Bench press 3x20@35% 1rm

Squat 3x20@35% 1rm

Standing military press 3x20@35% 1rm

I don't care what your opinion is on percentage based programs.

I want to know if it's safe to do good mornings for high reps or if the golden rule of deadlift reps applies (no more than 5 reps).


As long as your technique remains reasonable and you have no pre-existing back injuries I would say it's fine. An even safer alternative would be RDL's.


Obviously this will depend on the load you use.


Good mornings are/were "traditionally" done for higher reps, usually citing that you "shouldn't" go heavy on them due to a risk factor (Bruce Lee, and all that) so you should be fine as long as you're smart about it.

There's a golden rule that says deads should never be done for more than 5 reps? I'd probably agree with most of the time, but never? Nah.


The deadlift mimics the most basic of real world activities, bending over and picking something up. Any kid who has ever hauled hay during the summer knows that high rep/low weight deads (and power cleans) are not going to hurt you. But yes, I have done high rep good mornings frequently (actually prefer them to lower reps as I feel it puts less pressure on my spine). As someone else said, I think RDL's may be an even safer choice but that's just me.

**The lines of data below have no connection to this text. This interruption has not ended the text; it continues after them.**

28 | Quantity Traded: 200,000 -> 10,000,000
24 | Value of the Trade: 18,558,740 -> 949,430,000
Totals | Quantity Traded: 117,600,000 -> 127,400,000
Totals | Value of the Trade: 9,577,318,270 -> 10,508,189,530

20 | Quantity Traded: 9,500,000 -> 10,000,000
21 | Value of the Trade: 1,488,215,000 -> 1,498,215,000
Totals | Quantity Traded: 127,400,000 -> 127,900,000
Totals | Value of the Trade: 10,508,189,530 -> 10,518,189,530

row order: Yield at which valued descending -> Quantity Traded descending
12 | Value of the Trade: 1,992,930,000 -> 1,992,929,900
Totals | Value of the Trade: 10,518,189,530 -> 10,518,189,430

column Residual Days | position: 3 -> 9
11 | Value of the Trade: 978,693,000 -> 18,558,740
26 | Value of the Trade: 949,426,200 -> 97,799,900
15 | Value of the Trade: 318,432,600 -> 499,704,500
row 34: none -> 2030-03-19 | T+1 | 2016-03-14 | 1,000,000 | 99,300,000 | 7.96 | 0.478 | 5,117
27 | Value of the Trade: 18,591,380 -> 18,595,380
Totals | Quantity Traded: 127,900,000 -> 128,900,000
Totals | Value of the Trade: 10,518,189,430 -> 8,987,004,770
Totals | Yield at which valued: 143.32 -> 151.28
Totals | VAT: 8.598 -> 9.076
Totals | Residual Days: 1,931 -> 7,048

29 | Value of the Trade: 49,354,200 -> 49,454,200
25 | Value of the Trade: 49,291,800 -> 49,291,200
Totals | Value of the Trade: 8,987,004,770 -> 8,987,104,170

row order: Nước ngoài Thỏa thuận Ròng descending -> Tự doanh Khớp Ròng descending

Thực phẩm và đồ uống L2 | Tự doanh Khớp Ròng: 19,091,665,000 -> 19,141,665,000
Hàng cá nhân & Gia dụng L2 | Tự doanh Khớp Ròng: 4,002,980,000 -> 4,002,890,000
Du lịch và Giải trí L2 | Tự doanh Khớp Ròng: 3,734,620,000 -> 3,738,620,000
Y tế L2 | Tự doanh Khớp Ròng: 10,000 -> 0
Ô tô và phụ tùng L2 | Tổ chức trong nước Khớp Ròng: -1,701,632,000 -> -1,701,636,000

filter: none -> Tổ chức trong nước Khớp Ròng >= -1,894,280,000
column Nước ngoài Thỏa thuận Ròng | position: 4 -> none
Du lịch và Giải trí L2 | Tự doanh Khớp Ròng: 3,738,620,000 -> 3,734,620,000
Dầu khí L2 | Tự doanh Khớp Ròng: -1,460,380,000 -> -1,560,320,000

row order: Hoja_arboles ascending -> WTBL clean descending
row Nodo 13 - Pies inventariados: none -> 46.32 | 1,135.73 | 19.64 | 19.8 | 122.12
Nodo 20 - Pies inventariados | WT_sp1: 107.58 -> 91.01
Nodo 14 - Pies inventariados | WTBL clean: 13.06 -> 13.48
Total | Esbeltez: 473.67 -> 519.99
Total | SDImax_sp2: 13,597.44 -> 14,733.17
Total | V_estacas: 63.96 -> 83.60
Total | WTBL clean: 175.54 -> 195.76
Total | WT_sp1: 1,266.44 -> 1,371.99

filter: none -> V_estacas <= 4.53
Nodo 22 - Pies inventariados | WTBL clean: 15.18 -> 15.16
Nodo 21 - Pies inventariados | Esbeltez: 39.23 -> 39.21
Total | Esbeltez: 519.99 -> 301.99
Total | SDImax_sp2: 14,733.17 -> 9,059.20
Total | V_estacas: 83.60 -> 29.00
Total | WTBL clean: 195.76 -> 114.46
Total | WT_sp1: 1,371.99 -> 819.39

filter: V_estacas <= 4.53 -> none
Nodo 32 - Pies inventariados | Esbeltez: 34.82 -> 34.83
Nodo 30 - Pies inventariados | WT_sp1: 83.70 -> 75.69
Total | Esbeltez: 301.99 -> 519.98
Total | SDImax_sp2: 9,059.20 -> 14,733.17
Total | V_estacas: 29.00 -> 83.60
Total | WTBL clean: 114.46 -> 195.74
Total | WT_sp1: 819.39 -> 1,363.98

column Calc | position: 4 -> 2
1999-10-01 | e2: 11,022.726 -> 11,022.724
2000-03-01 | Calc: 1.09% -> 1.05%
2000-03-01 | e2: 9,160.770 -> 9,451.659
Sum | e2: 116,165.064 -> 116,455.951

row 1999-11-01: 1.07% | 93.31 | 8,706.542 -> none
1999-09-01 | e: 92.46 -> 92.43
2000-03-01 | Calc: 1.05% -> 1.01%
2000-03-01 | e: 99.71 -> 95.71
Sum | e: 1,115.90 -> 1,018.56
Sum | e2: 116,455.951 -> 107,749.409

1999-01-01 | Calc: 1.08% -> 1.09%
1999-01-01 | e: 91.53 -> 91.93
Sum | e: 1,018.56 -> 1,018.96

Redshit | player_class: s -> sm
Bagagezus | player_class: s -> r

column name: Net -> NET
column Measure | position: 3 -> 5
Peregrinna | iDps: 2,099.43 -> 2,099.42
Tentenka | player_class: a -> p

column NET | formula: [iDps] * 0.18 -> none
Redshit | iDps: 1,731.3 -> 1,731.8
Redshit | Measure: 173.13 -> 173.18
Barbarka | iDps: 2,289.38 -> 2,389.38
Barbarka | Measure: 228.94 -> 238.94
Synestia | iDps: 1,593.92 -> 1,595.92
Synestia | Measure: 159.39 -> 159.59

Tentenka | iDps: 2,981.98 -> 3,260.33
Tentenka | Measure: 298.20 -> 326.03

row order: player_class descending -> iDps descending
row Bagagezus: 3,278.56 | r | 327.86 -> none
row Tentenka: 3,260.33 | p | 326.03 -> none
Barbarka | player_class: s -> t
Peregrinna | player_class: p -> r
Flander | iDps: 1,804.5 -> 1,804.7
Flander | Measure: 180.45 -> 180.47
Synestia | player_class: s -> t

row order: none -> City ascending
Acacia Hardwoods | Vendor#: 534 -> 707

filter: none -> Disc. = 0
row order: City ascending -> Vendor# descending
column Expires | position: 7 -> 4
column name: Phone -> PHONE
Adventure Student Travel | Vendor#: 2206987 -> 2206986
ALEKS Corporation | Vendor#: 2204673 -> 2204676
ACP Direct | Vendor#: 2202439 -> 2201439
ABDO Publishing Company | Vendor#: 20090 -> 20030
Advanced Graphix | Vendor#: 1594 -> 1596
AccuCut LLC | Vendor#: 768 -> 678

I respectfully disagree. From my own experience I find it much easier to set my lats using the good morning. If I tried to set my lats with the RDL I'd be smashing and grinding my penis and nut sack off with the barbell.

This is also just in my opinion, but I think not locking out deadlifts, squats and good mornings decreases the stress at l5-s1


I'd totally agree with that. If there's one exercise in the gym that's full of "functional" carryover to the real world, it's probably the deadlift or some variation of it.

This is why I was confused by the "golden rule" the OP mentioned. If we're talking about low weight, that's a different situation since the risk is clearly reduced, but a hard and heavyish set of 8-12 (or more) deads can certainly be a regular option for a non-beginner. Just ask Wendler and pretty much anyone who's done 5/3/1.